> EXERCISE:
From the records below, print exactly the lines starting at the one containing "Vtwonen-collectie Lofty Hocker" and ending at the one containing "total: 6006.65 -> 6486.65", ends included, and nothing else.

> RECORD EXCERPTS:

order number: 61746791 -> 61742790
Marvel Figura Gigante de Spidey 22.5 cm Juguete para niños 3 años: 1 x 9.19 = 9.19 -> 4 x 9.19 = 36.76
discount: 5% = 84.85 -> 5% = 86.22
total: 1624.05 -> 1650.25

* * *

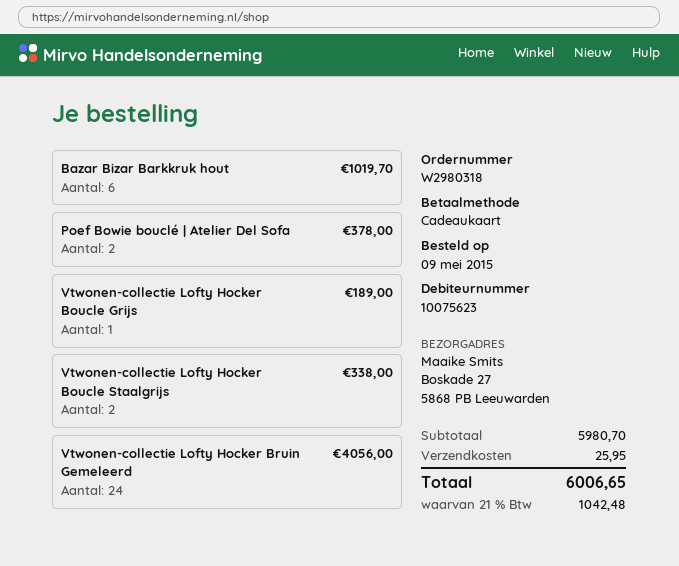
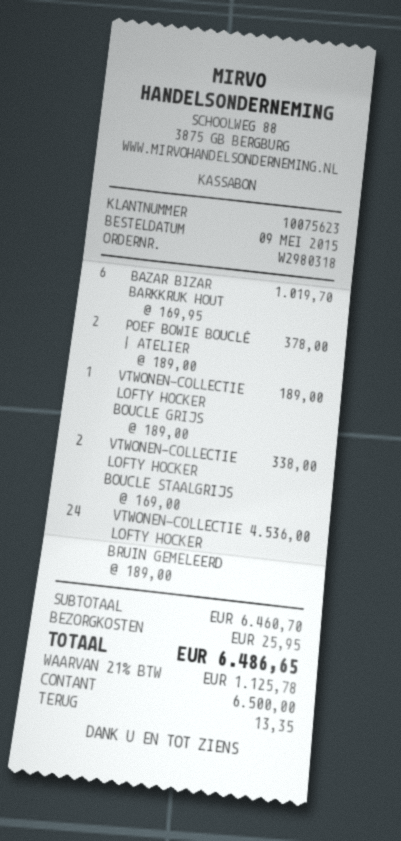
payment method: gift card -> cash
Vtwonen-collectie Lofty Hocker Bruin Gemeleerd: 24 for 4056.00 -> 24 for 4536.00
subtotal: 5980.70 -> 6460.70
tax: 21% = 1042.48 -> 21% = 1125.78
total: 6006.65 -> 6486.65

> RESPONSE BOX:
Vtwonen-collectie Lofty Hocker Bruin Gemeleerd: 24 for 4056.00 -> 24 for 4536.00
subtotal: 5980.70 -> 6460.70
tax: 21% = 1042.48 -> 21% = 1125.78
total: 6006.65 -> 6486.65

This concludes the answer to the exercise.